How many clients running (and compositing) at that resolution do fit in your typical GPU's VRAM?
@datenwolf @dos @jzb @newbyte 8k? So about 100x80 pixels? That’s not a large screen.
You know what I mean:
8k UHD = 7680 × 4320
@dos @jzb @newbyte @datenwolf no, I don’t. I do not use "entertainment/consumer TV" sizes. I use computer monitors, in which the resolution is given by width and height. (And, ideally, dpi. All three* are relevant.)
*) Yes, I know dpi is strictly two values, but on all practical monitors at the moment they are sufficiently close.
@datenwolf @newbyte @mirabilos @jzb Ah, so you're not anti-Wayland, but anti-composition?

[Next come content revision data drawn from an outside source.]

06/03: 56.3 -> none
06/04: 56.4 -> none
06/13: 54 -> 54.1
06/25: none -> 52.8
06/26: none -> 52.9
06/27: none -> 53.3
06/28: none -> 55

Then you'll be relieved to hear that Wayland is designed in a way that makes composition unnecessary in the case you described :)

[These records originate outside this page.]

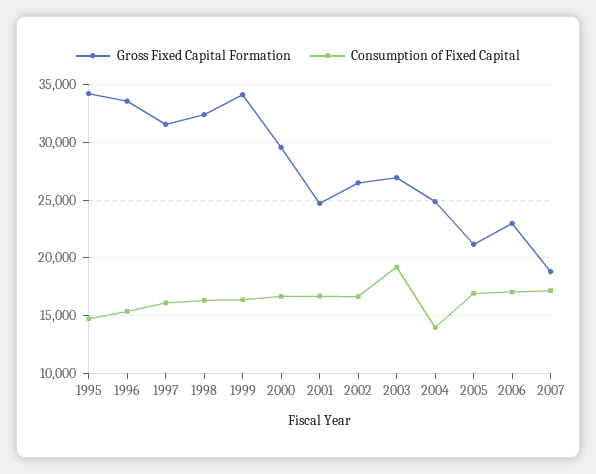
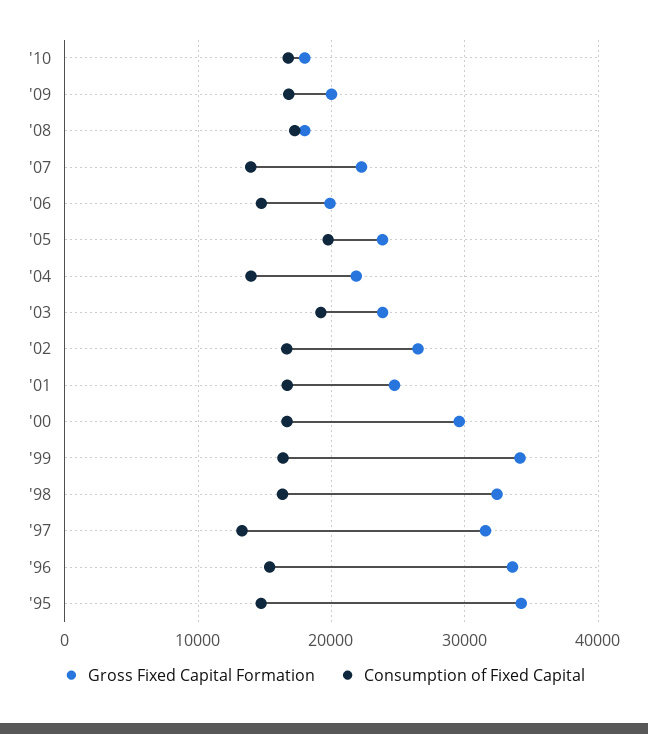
Consumption of Fixed Capital, 1997: 16000 -> 13000
Gross Fixed Capital Formation, 2003: 27000 -> 24000
Gross Fixed Capital Formation, 2004: 25000 -> 22000
Gross Fixed Capital Formation, 2005: 21000 -> 24000
Consumption of Fixed Capital, 2005: 17000 -> 20000
Gross Fixed Capital Formation, 2006: 23000 -> 20000
Consumption of Fixed Capital, 2006: 17000 -> 15000
Gross Fixed Capital Formation, 2007: 19000 -> 22000
Consumption of Fixed Capital, 2007: 17000 -> 14000
Gross Fixed Capital Formation, '10: none -> 18000
Consumption of Fixed Capital, '10: none -> 17000
Gross Fixed Capital Formation, '09: none -> 20000
Consumption of Fixed Capital, '09: none -> 17000
Gross Fixed Capital Formation, '08: none -> 18000
Consumption of Fixed Capital, '08: none -> 17000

Make the windows slightly smaller than fullscreen and slightly offset to each other, so that of each window you can see some pixels.
Or more devious: Make it a pyramid stacking where each lower window on the Z-stack sticks out by some pixels to the side of the window on top of it.
Wayland doesn't have the concept of pixel ownership based clipping of window contents. So every window by necessity will get a complete surface.
@datenwolf @newbyte @mirabilos @jzb So first it was supposedly about bandwidth (which is not an issue in this case either thanks to damage tracking), but now it's suddenly about RAM usage which you'd need to pay up one way or another anyway if you wanted to implement features commonly expected from desktop environments these days? 🤔
Read my post again. I didn't mention bandwidth at all. I wrote bottleneck, which can also mean, running out of RAM.
And which features of desktop environments would that be, that are expected?
Effects? You mean distractions.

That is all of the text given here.